However, this reflects the greater number of duplex scans obtained during the first 24 months as well as the varying duration of follow-up. No patient had the highest PSV identified on the completion duplex scan. This suggests that the inflow stenosis developed during follow-up rather than representing a residual lesion. In addition, as noted previously, no patient had a proximal arterial stenosis greater than 50% according to preoperative arteriography.

The number and percent of patients with an elevated VR for each PSV are listed in Table I.

Table I. PSV and VR in proximal artery: 159 grafts

Each of 30 arteries had a PSV greater than 200 cm/s and a VR greater than 3.0; 16 of these arteries had PSVs greater than 300 cm/s and VRs greater than 3.0. None of these 30 patients underwent routine arteriography. Values for the VR proximal to the graft ranged from 0.3 to 6.8 at the site of maximum velocity elevation (PSV). The VR was greater than 2.0 in 64 patients (39%), greater than 2.5 in 45 (27%), greater than 3.0 in 32 (20%), and greater than 3.5 in 23 (14%). The 32 patients with a VR greater than 3.0 would have undergone revision if the lesion had been in the graft and not the proximal native artery. Ninety-five patients did not have a VR greater than 2.5, and 111 did not have a PSV greater than 250 cm/s in any proximal infrainguinal artery. With a VR greater than 2.0 indicating a 50% diameter reduction, 97 patients did not have a stenosis in a native artery reaching this level. With a VR greater than 3.0 indicating a 70% diameter reduction (a hemodynamically significant lesion), 127 patients did not have an infrainguinal proximal arterial stenosis. Each patient with a VR greater than 2.0 had the elevated VR at the site of the maximum PSV.

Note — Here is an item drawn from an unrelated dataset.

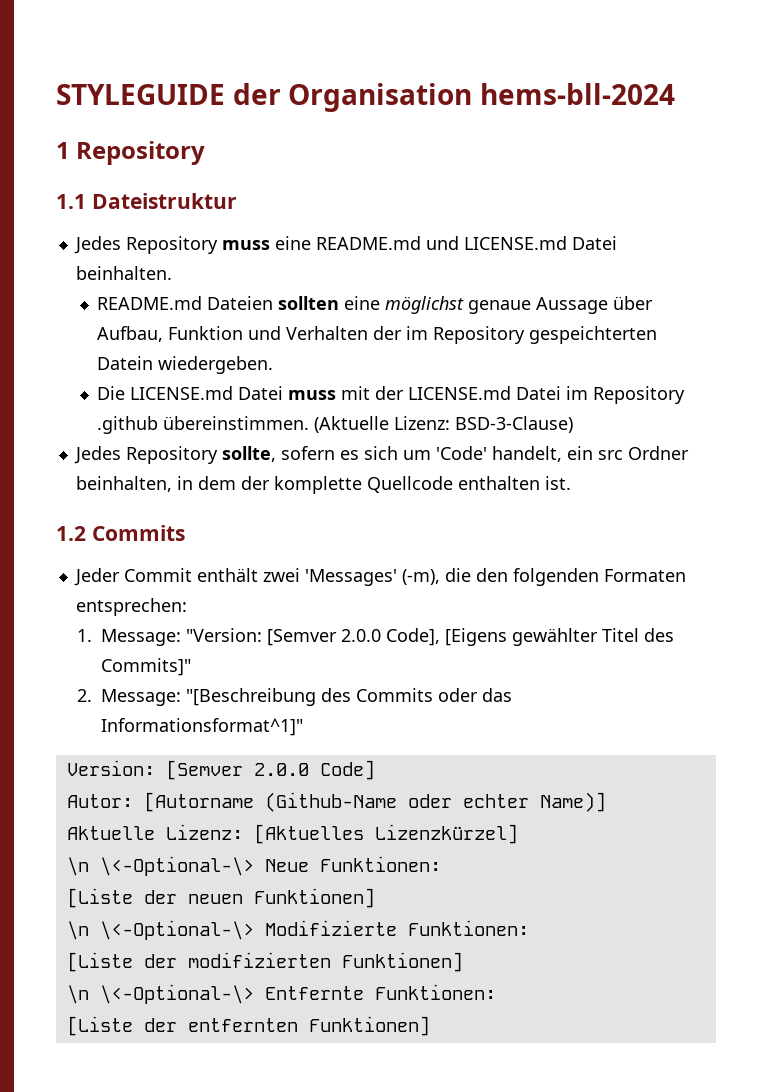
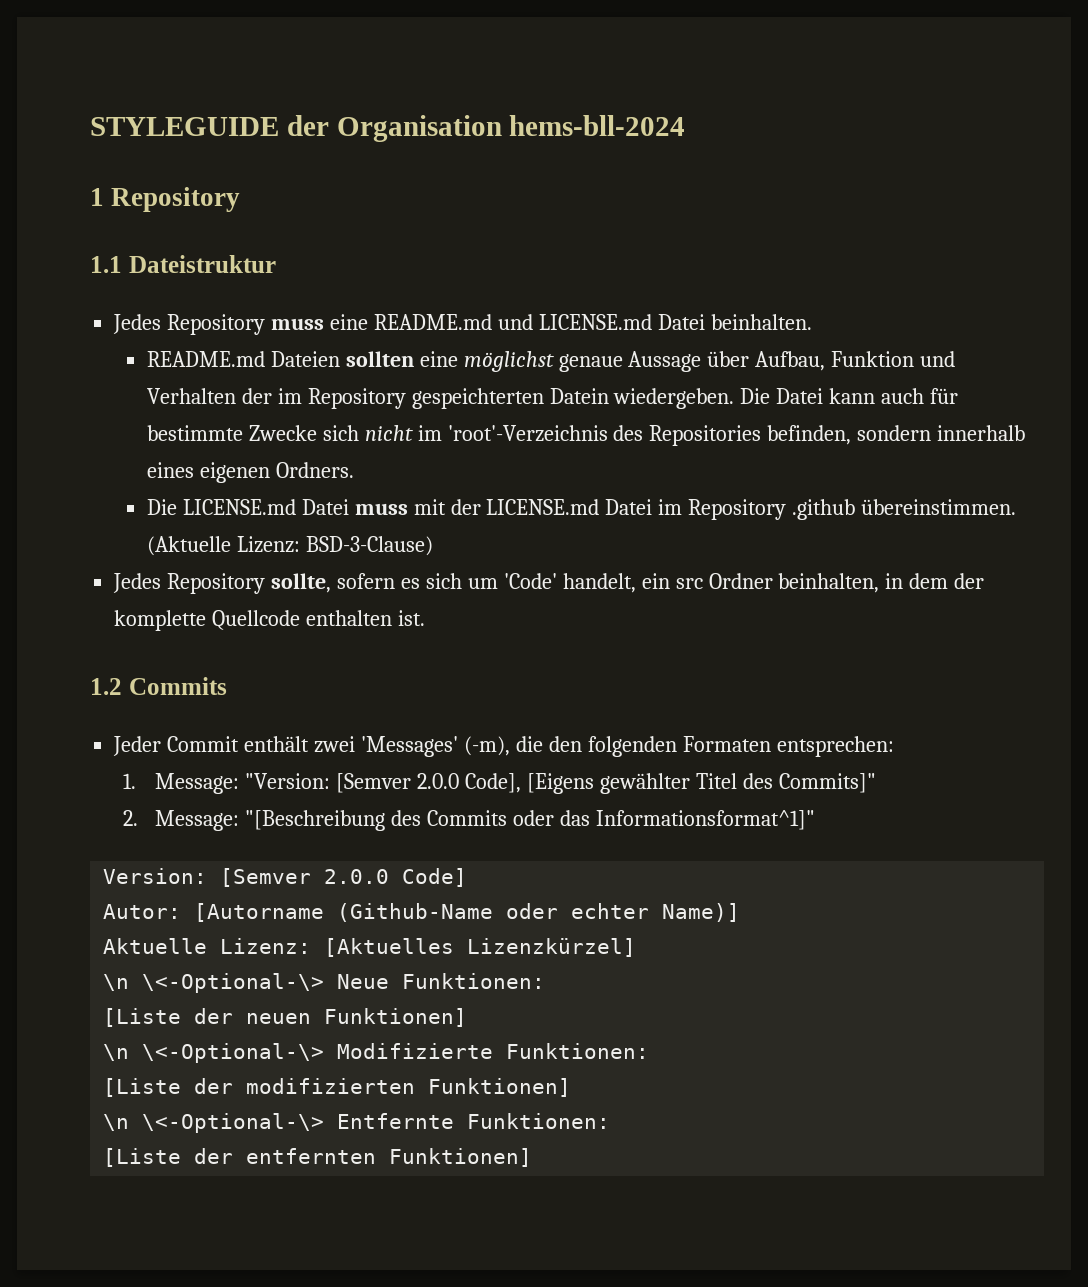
+ Die Datei kann auch für bestimmte Zwecke sich nicht im 'root'-Verzeichnis des Repositories befinden, sondern innerhalb eines eigenen Ordners.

Each of 16 grafts (10% of the study grafts) had a VR greater than 3.0 with a PSV greater than 300 cm/s. In all cases, these values were not present on the initial postoperative duplex scans. Five lesions were first detected at 3 months, 5 at 6 months, 3 at 9 months, 2 at 12 months, and 1 at 15 months, which suggests that these represent stenoses that developed rather than residual lesions. The progression of proximal stenosis in these patients was not associated with a change in distal graft velocity or graft velocity waveform. The distal graft velocity values in these patients ranged from 31 to 158 cm/s. Seven lesions occurred in the SFA, 7 in the common femoral artery, and 2 in the above-knee popliteal artery. Twelve (75%) of the 16 showed progression on serial scans; nine of these patients eventually underwent revision of the graft for a separate lesion within the bypass graft.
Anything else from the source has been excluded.